Would appreciate your help on a topic.

when performing a join between a static and streaming dataframe is the latest version of the static table used at the start of the job or within each micro-batch.

Documentation doesn’t seem to specifically state what version of the static table they will use. I could probably just test this in a notebook but thought I’d ask here as I’m sure some of you will know this.

Thanks for any help.

szymon_dybczak · ‎07-16-2025

Hi @Y2DTL ,

To be honest, I'm also surprised. I understood this documentation snippet exactly as you. Moreover, check below excellent blog entry from Bartosz Konieczny, where he analyzes quite similar scenario:

https://www.waitingforcode.com/apache-spark-structured-streaming/broadcast-join-changing-static-data...

In case of Delta format we should get the latest version.

So maybe final question. Your static dataset is in Delta format? Because if not, then Bartosz blog explains this 🙂

View solution in original post

szymon_dybczak · ‎07-16-2025

Hi @Y2DTL ,

Here's an answer from documentation:

A stream-static join joins the latest valid version of a Delta table (the static data) to a data stream using a stateless join.

When Databricks processes a micro-batch of data in a stream-static join, the latest valid version of data from the static Delta table joins with the records present in the current micro-batch. Because the join is stateless, you do not need to configure watermarking and can process results with low latency. The data in the static Delta table used in the join should be slowly-changing.

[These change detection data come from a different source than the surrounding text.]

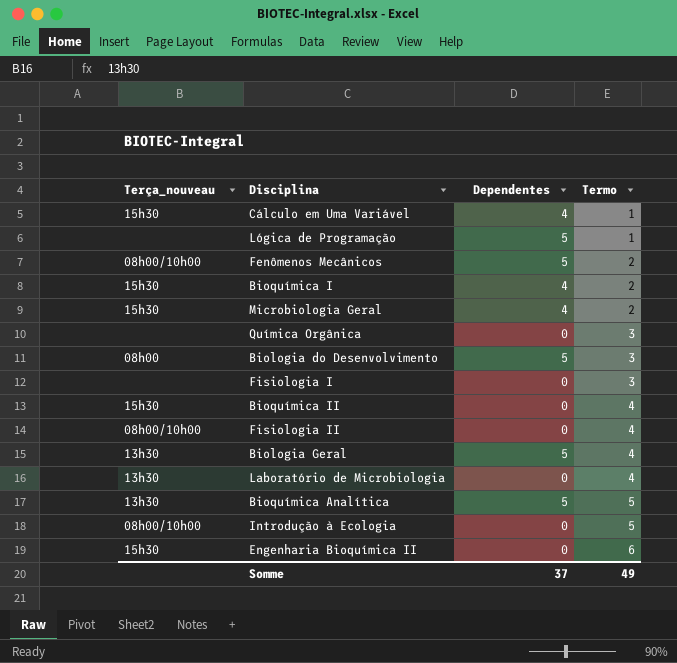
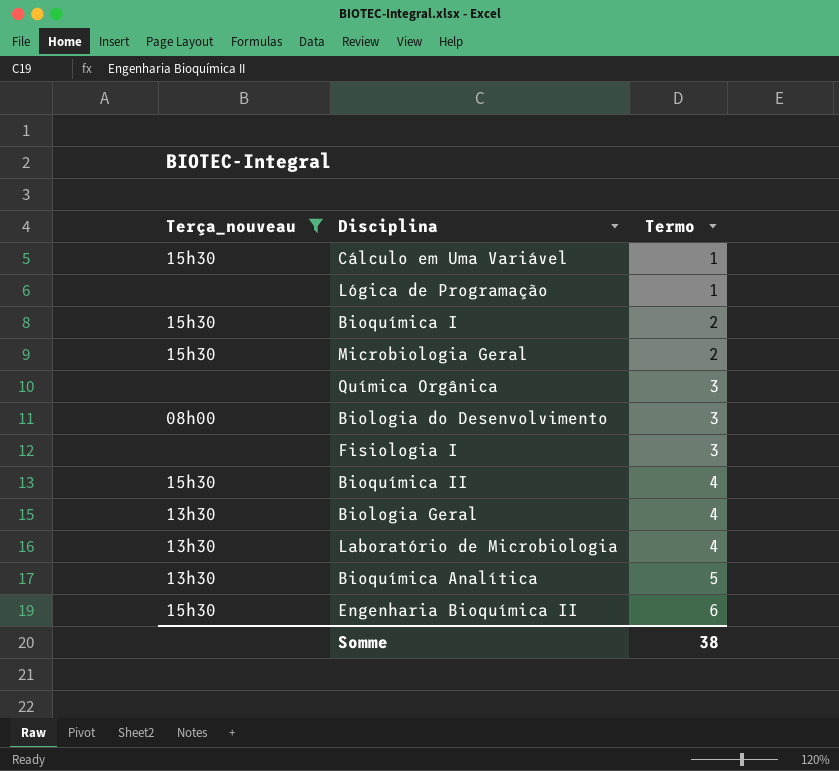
filter: none -> Terça_nouveau != 08h00/10h00
column Dependentes | position: 3 -> none
Somme | Termo: 49 -> 38

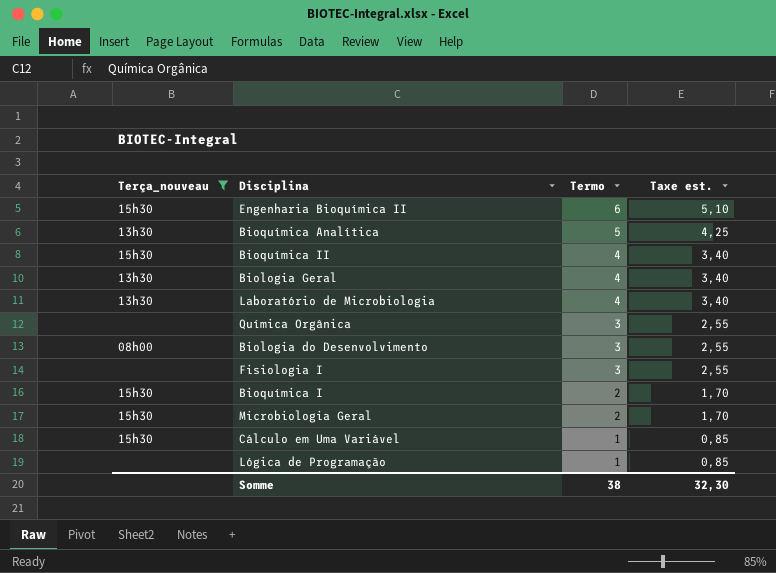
row order: Termo ascending -> Termo descending
column Taxe est. | formula: none -> [Termo] * 0,85

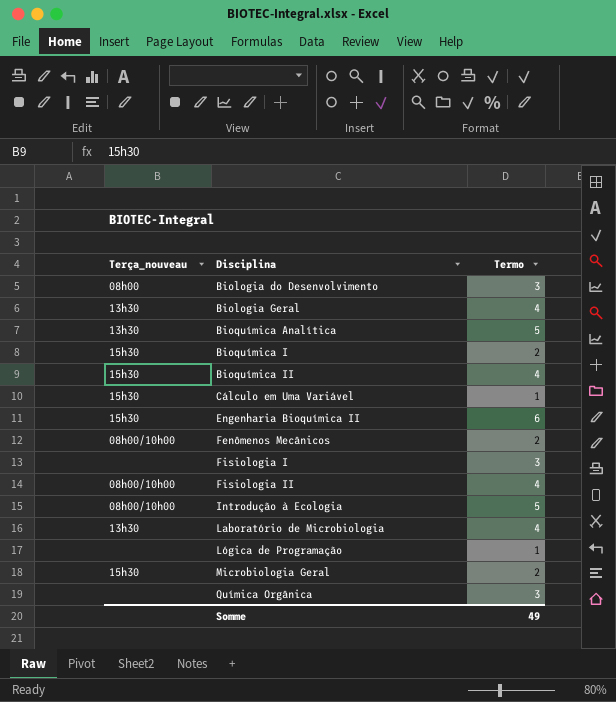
filter: Terça_nouveau != 08h00/10h00 -> none
row order: Termo descending -> Disciplina ascending
column Taxe est. | formula: [Termo] * 0,85 -> none
Somme | Termo: 38 -> 49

https://docs.databricks.com/gcp/en/transform/join#stream-static-joins

Y2DTL · ‎07-16-2025

Thanks, Really appreciate the reply.

I have read that in the documentation which I assumed meant that for every micro batch processed in the stream, the static table would be updated and the new latest version would be used.

I have just tested this in a notebook, created a table, started my stream, updated my static table, processed a new microbatch and it was still using the snapshot of the table when i initialised the job not the new version after the new microbatch.

Now im even more confused

szymon_dybczak · ‎07-16-2025

Hi @Y2DTL ,

To be honest, I'm also surprised. I understood this documentation snippet exactly as you. Moreover, check below excellent blog entry from Bartosz Konieczny, where he analyzes quite similar scenario:

https://www.waitingforcode.com/apache-spark-structured-streaming/broadcast-join-changing-static-data...

In case of Delta format we should get the latest version.

So maybe final question. Your static dataset is in Delta format? Because if not, then Bartosz blog explains this 🙂

Y2DTL · ‎07-16-2025

So I’ve retested and I obviously made a mistake first time around. Accept my humble apology.

Seems that the static delta table does refresh with each microbatch. So the most recent version of the table is joined to the steaming df with each new microbatch.

Really appreciate your help @szymon_dybczak. Thanks a lot.

This has been bugging me for a few days and finally I have an answer.